Saddie Smith ’75, who graduated with the first class of women at Bowdoin, grew up with a mom who worked two jobs. When she retired from a thirty-seven-year career at Consolidated Edison, she was vice president of facilities and field services. Tamara Nikuradse ’84 left her marketing executive job to become a teacher and author. Marnita Thompson Eaddie ’90 is a computer security expert and major in the United States Air Force. Krystal Barker Buissereth ’08 is an executive director and the head of financial wellness at Morgan Stanley, and Awa Diaw ’11 is a global diversity and inclusion project manager at Microsoft.
In a lively discussion about black women and leadership, Staci and the panelists shared their experiences as black women, from their arrival on the campus of a small liberal arts college in Maine, to adjustment, to gaining “a seat at the table” and navigating the power structures of their respective industries.
“We shared wisdom and tips for success,” says Staci, “including the importance of developing both mentors – people to seek guidance from – and sponsors, or those who will speak highly of you when you are not in the room.”
Other speakers at AF/AM/50 included Geoffrey Canada of the Harlem Children’s Zone, Ken Chenault, former CEO of American Express (“His talk on servant leadership was a master class!,” says Staci), the Black Lives Matter activist, author, and educator DeRay Mckesson, Africana Studies scholar and artist Nell Irvin Painter, and 88-year old honorary degree recipient David Driskell, who is an artist and groundbreaking historian of African and African American art.
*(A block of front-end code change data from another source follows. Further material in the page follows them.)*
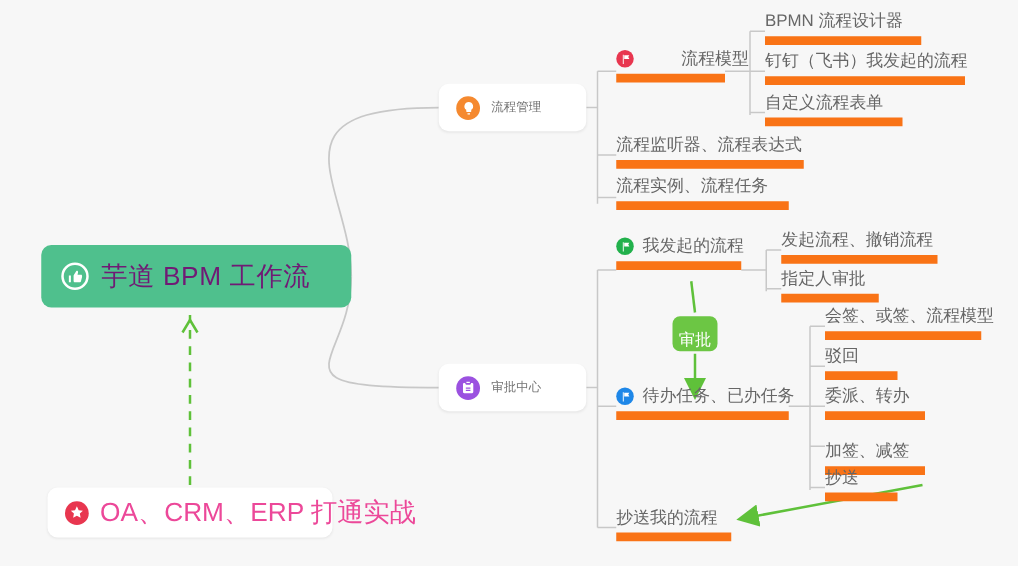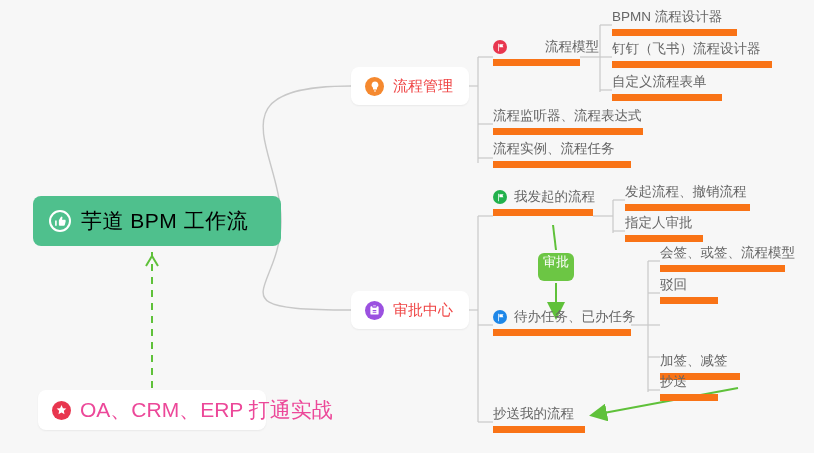--- a/index.html
+++ b/index.html
@@ -192,7 +192,7 @@
     <span class="label">BPMN 流程设计器</span>
   </div>
   <div class="leaf" style="left:612px;top:40px;width:160px;">
-    <span class="label">钉钉（飞书）流程设计器</span>
+    <span class="label">钉钉（飞书）我发起的流程</span>
   </div>
   <div class="leaf" style="left:612px;top:73px;width:110px;text-align:center;">
     <span class="label">自定义流程表单</span>

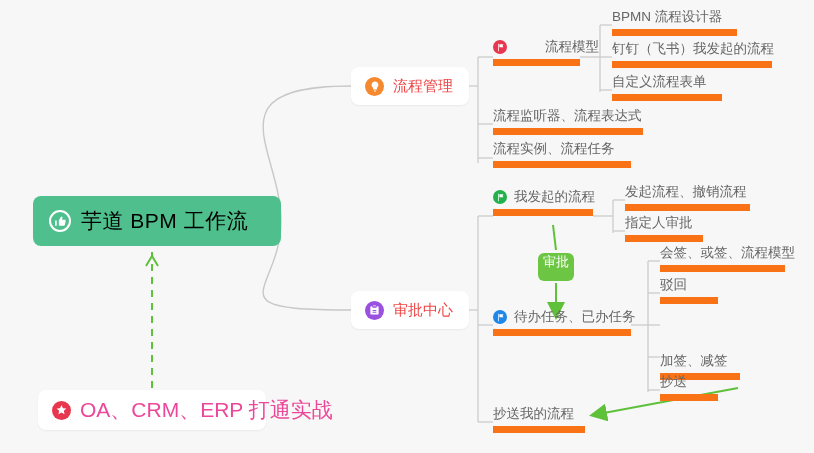--- a/index.html
+++ b/index.html
@@ -40,7 +40,7 @@
     box-sizing:border-box;
     box-shadow:0 1px 2px rgba(0,0,0,0.06);
   }
-  .card .label{font-size:15px;color:#ef4444;margin-left:9px;white-space:nowrap;}
+  .card .label{font-size:10px;color:#737373;margin-left:9px;white-space:nowrap;}
 
   #branch-process{left:351px;top:67px;width:118px;height:38px;}
   #branch-approval{left:351px;top:291px;width:118px;height:38px;}

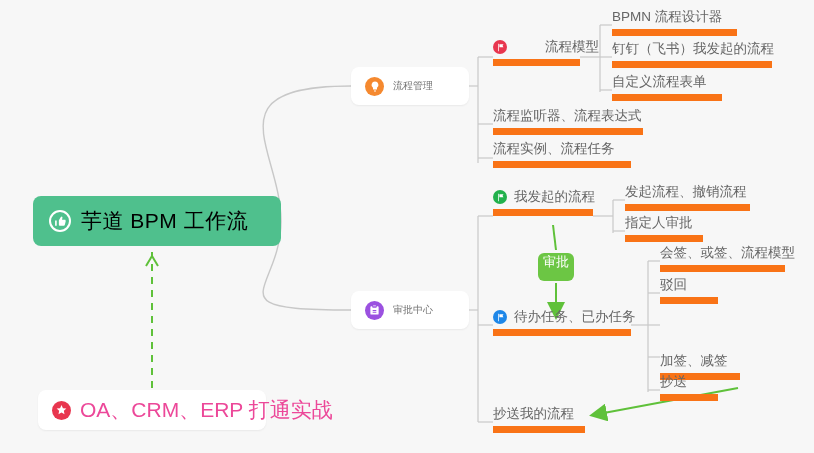--- a/index.html
+++ b/index.html
@@ -26,7 +26,7 @@
     box-sizing:border-box;
   }
   .root-node .label{
-    color:#000000;font-size:21px;letter-spacing:.5px;
+    color:#701a75;font-size:21px;letter-spacing:.5px;
     margin-left:10px;white-space:nowrap;
   }
 

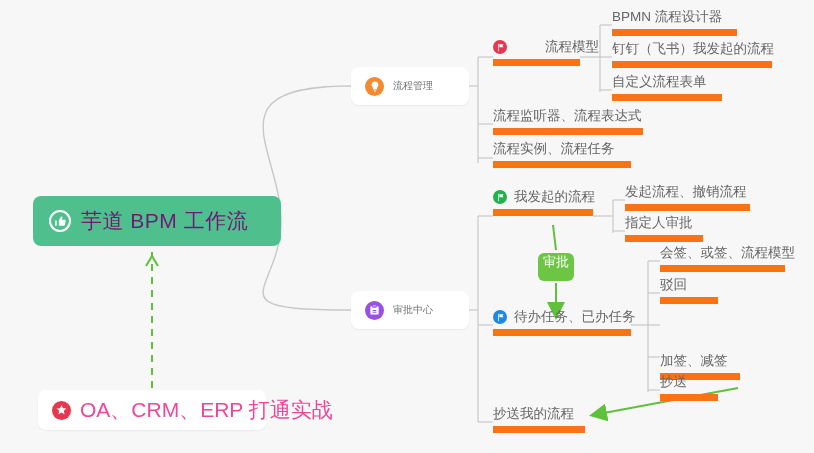--- a/index.html
+++ b/index.html
@@ -84,7 +84,7 @@
     color:#ffffff;
     border-radius:6px;
     font-size:13px;
-    display:flex;align-items:flex-start;justify-content:center;
+    display:flex;align-items:flex-end;justify-content:center;
     white-space:nowrap;
   }
   #badge-approve{left:538px;top:253px;width:36px;height:28px;}

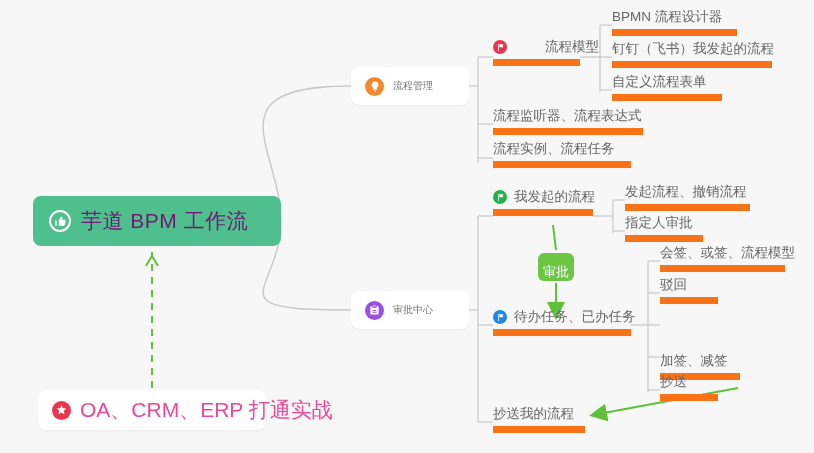--- a/index.html
+++ b/index.html
@@ -240,6 +240,9 @@
   <div class="leaf" style="left:660px;top:276px;width:58px;">
     <span class="label">驳回</span>
   </div>
+  <div class="leaf" style="left:660px;top:308px;width:80px;">
+    <span class="label">委派、转办</span>
+  </div>
   <div class="leaf" style="left:660px;top:352px;width:80px;">
     <span class="label">加签、减签</span>
   </div>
Capping off the special milestone weekend, Staci learned at the final celebration gala that she will receive Bowdoin’s Alumni Service Award in May 2020.
Since joining Storbeck Search, Staci has assisted in searches on behalf of independent schools such as The Hewitt School and The Pingry School and on behalf of universities such as George Mason University. In her search work she draws on her extensive experience in the education sector as a college counselor, nonprofit executive director, development director, middle and high school teacher, college mentor, and trustee.
Staci received her bachelor’s degree in History and Psychology from Bowdoin College and her M.A.T. in History and Social Studies from Brown University.